Hospital board identifies facility master plan goals
Building a new unit for 25 medical and surgical inpatient beds and six intensive care beds, upgrading the older areas of the hospital to promote a healing environment and making parking more accessible represent some of the facility master plan goals Tahoe Forest Hospital board members have identified.
At Tuesday night’s regular board meeting, the TFH district board of directors completed the first phase in moving ahead with plans for the construction of a “west addition” by adopting six design goals. These goals include:
— Construction of new inpatient rooms (medical/surgical and Intensive Care) which will meet new state law and seismic regulations and allow expansion of outpatient surgery and procedure rooms, the diagnostic laboratory and relocation of the inpatient pharmacy.
— The design of modern patient rooms which allow privacy for patients, their physicians and families; and space to involve families in learning to provide continuing care to patients after they are discharged from the hospital.
— The design of the building addition to maximize efficiency of staffing and operating costs without compromising patient care, and while maintaining fair market-based wages and benefits for employees.
— Fully accommodate current and emerging medical technology.
— The design of access, parking and exterior appearance in order to improve convenience wile maintain an aesthetic quality which blends well with our community.
— Accommodation of future growth, including the peaks and valleys of seasonal admissions, population growth and future changes in health care delivery.
According to TFH district administration, planning for the new construction is a three-phase process.
“The first step was to review the drivers and initial design goals,” said TFH administrator and CEO Larry Long. “In phase two, we plan to take the narrative design goals and convert them into a schematic drawing.”
The need for expansion was first identified when the California Legislature passed a new law requiring all hospitals in the state to meet stricter new seismic regulations. The building that houses the Intensive Care Unit and Medical/Surgical patient rooms, which was built in 1950, does not meet the new regulations, and cannot be retrofitted to qualify, said TFH board president Rob Eskridge.
“The people that go into the hospital for inpatient care are the more acute cases,” said Eskridge. “We need to have a place to put these patients, and there is no other space available.”
Another big driving force for expansion is that existing hospital space is extremely tight.
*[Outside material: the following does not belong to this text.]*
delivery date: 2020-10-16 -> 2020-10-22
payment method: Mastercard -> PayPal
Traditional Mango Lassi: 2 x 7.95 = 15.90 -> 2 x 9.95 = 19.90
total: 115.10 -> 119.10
According to Ann Holmes Delforge, director of inpatient services, in some rooms four hospital patients are sharing one bathroom.
She also brought up that a big part of follow-up care helping is training family members to provide continuing care when the patient returns home. Because space in patient rooms is so tight, accommodation for a family-centered environment is impossible.
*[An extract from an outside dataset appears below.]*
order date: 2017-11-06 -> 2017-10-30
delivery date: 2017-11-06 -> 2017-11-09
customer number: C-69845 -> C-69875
Eskridge identified hospital services that continue to grow as a third driving force in hospital expansion.
“There are functions that exist in the current hospital that have to grow,” said Eskridge. Those include outpatient surgeries, minor procedures (such as spinal injections) and the laboratory.
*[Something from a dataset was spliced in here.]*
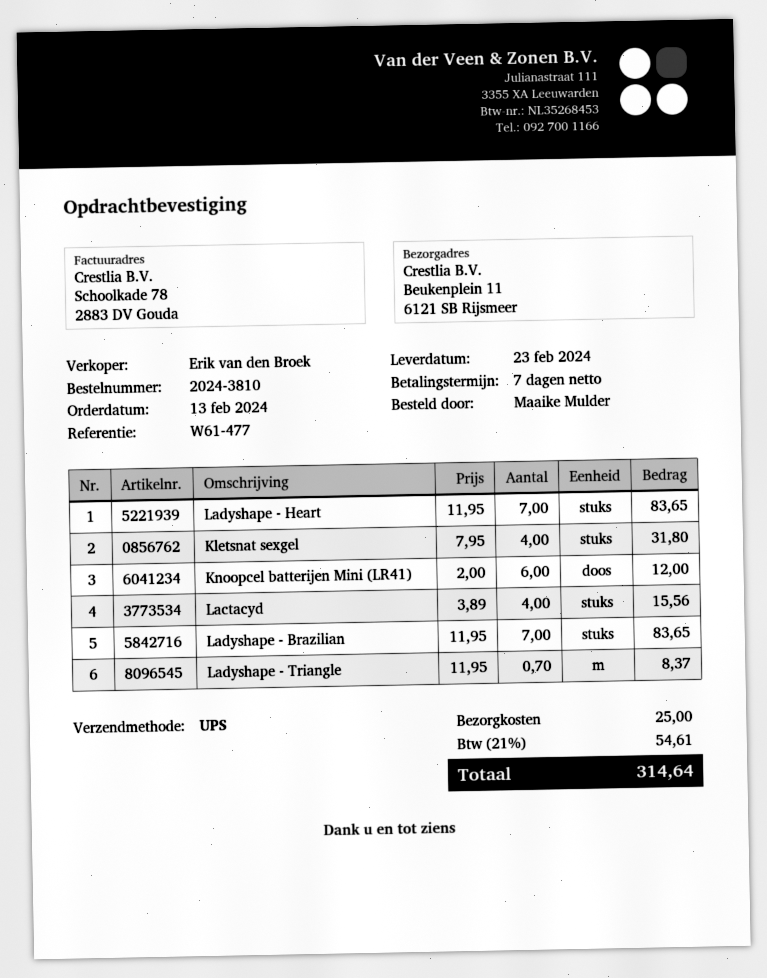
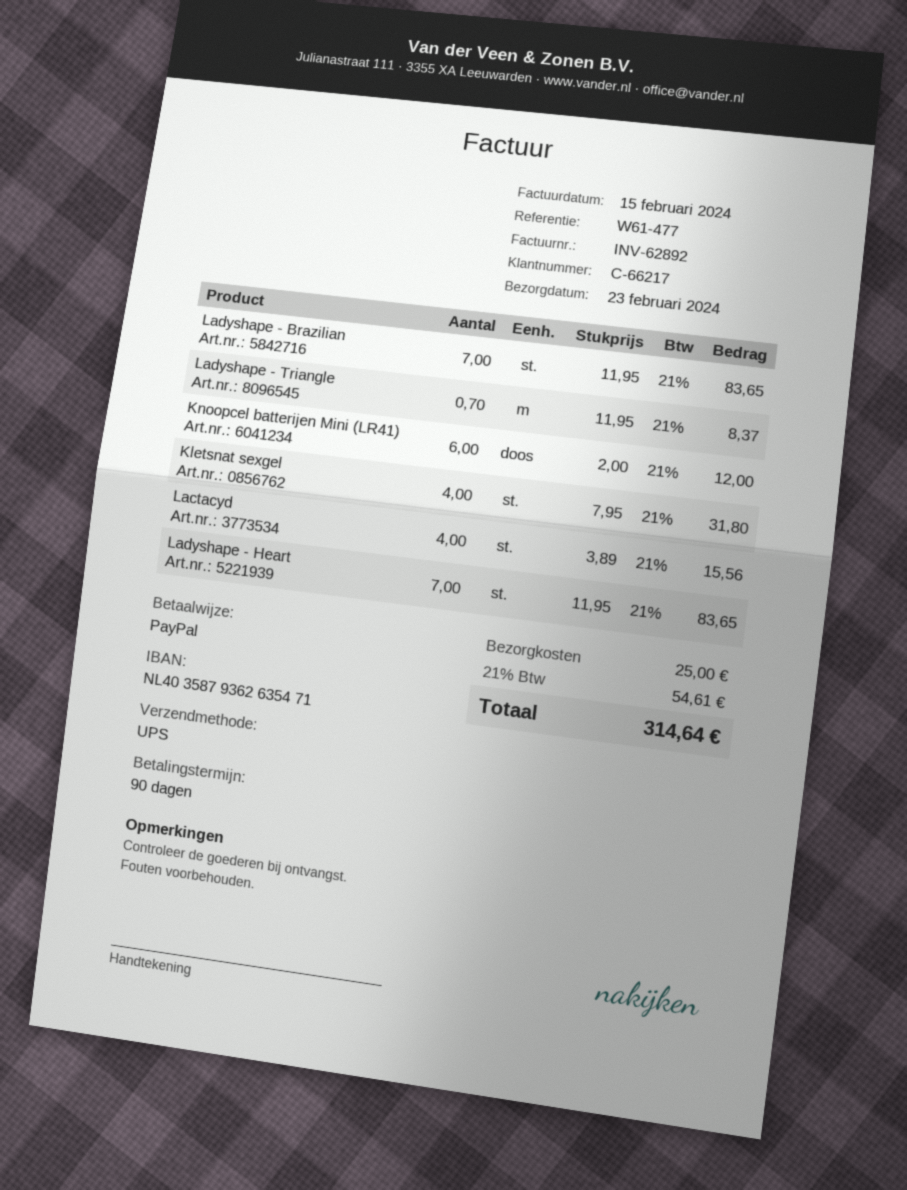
payment terms: 7 days -> 90 days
“The state surveyors told us that the lab is severely out of space,” said Eskridge. The lab is packed too tight to allow space for modern machines, he said.
“The (new facility) will give the hospital a much improved ability to respond to increasing volumes of outpatient services we are providing,” said Long. “The second thing is modernizing our inpatient acute care services.”
Local architect Forrest McMullen has been working with hospital administration on the plans for the west addition. At the meeting he went over project drivers, issues and priorities and design goals for the project with the board members.
He also presented the proposed gross area for the new facility which would total 33,417 square feet for the total new construction phase. The new building would include ICU, inpatient physical therapy and a medical/surgical unit in the upper level; admitting, dietary, laboratory, lobby and future outpatient use in the lower level space; and an emergency unit.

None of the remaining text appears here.